[Items from a dataset]
★ ★ ★ ★

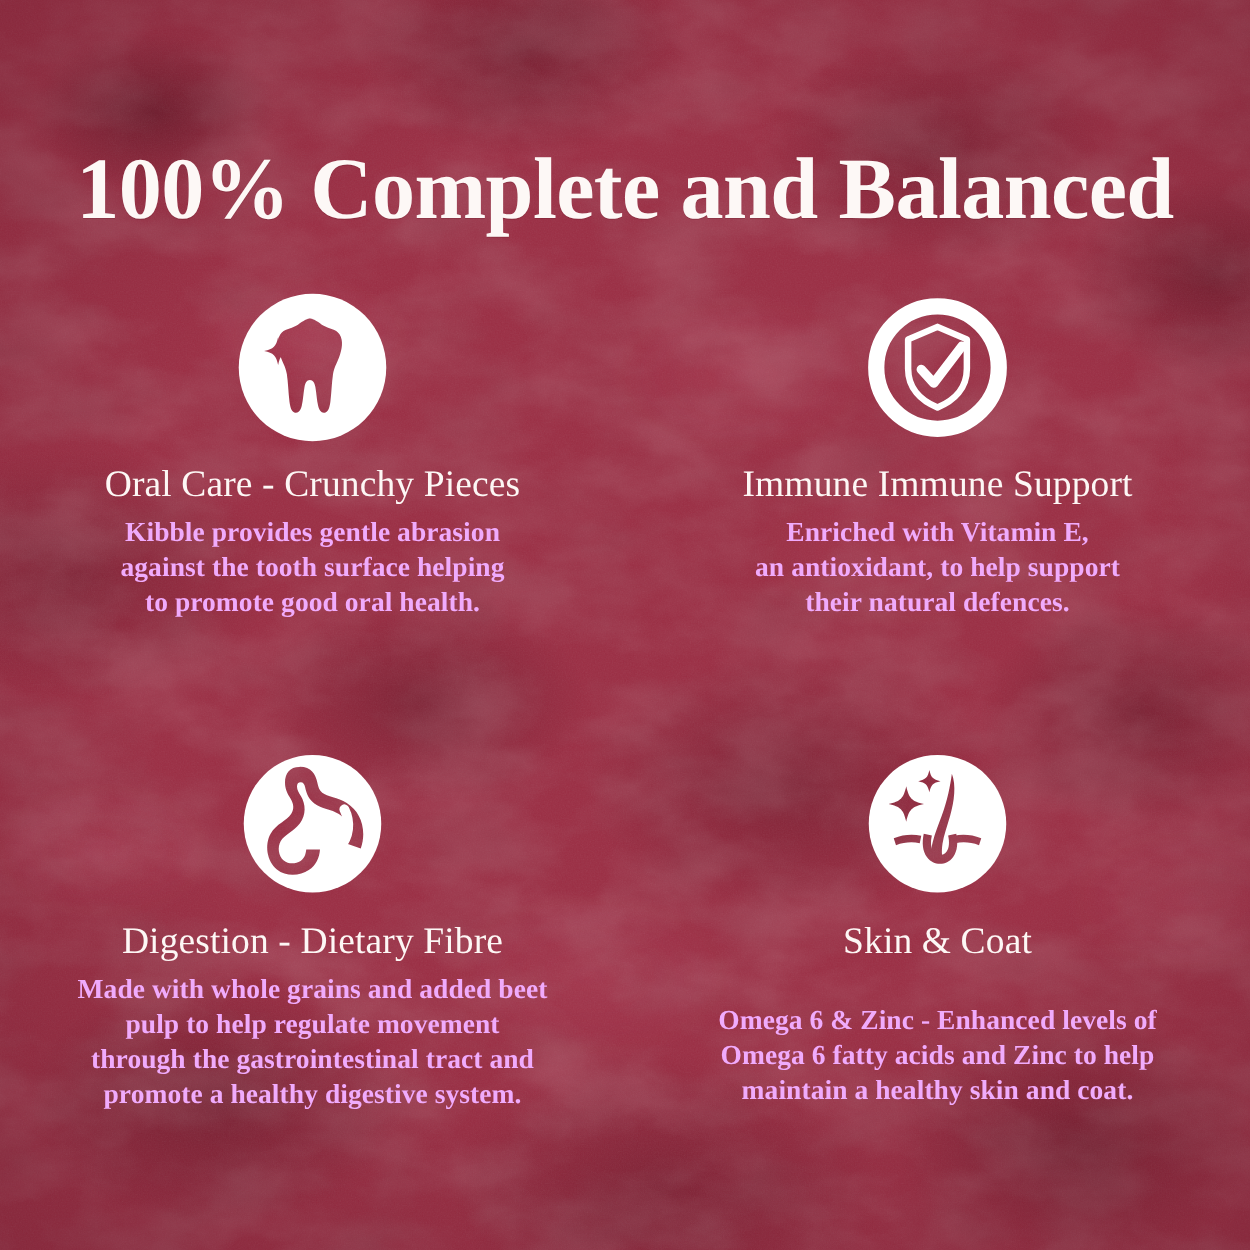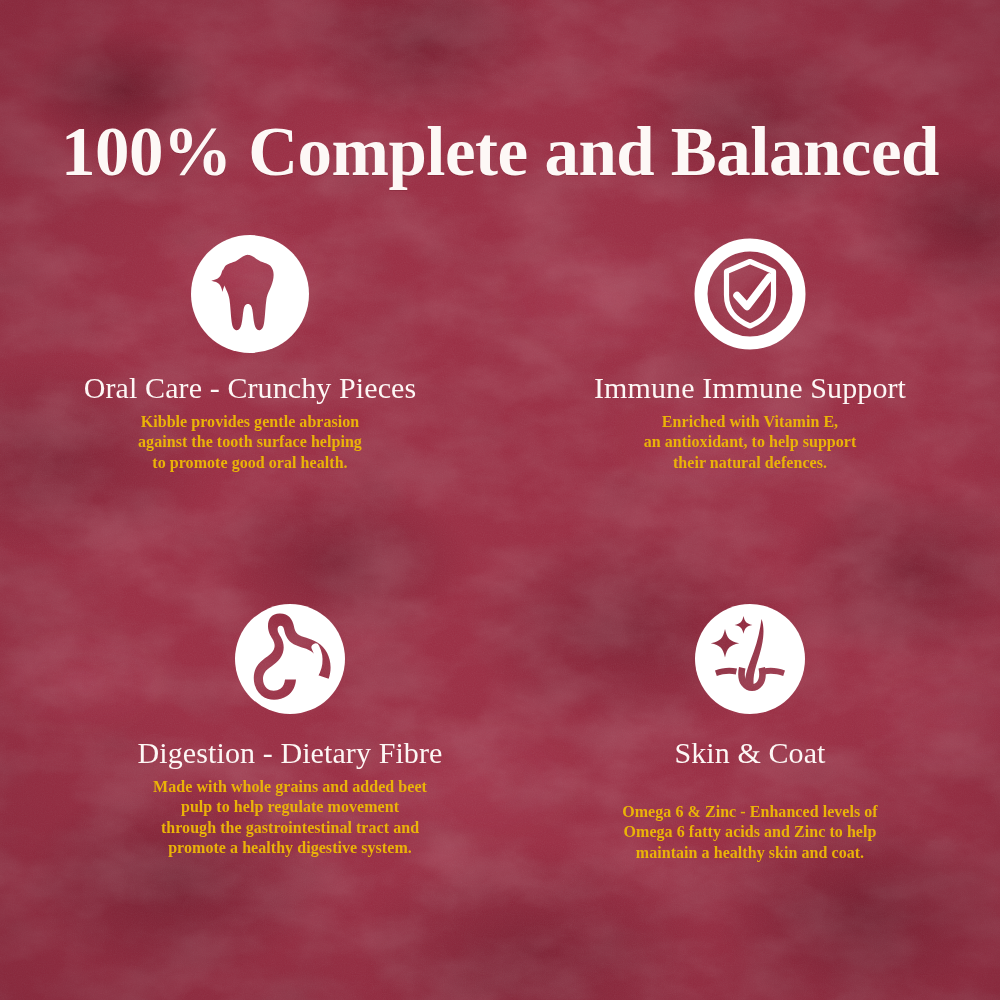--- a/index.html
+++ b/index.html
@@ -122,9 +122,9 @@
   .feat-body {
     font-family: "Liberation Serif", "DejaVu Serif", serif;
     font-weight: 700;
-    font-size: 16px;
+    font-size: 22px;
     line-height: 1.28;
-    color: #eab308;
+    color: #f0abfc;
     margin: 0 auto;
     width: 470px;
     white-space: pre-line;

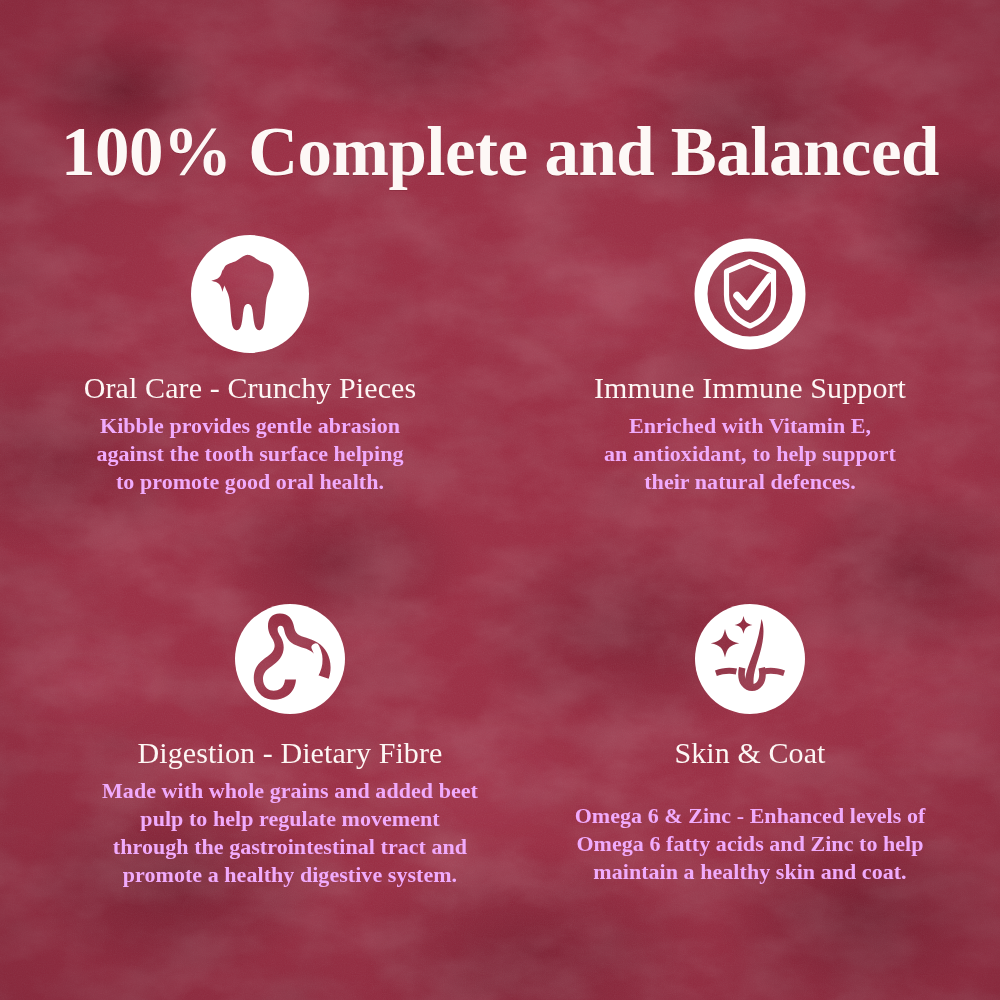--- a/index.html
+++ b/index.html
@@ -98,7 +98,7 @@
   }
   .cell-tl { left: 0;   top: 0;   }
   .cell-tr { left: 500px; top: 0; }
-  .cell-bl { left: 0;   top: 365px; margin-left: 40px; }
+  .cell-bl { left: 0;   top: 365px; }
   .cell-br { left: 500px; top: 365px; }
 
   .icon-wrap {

★ ★ ★ ★

Task goal: With the line containing "500px; top: 0;" as the first and the final line of the records as the last, copy that span exactly and nothing more.

Output for this task:
   .cell-tr { left: 500px; top: 0; }
-  .cell-bl { left: 0;   top: 365px; margin-left: 40px; }
+  .cell-bl { left: 0;   top: 365px; }
   .cell-br { left: 500px; top: 365px; }
 
   .icon-wrap {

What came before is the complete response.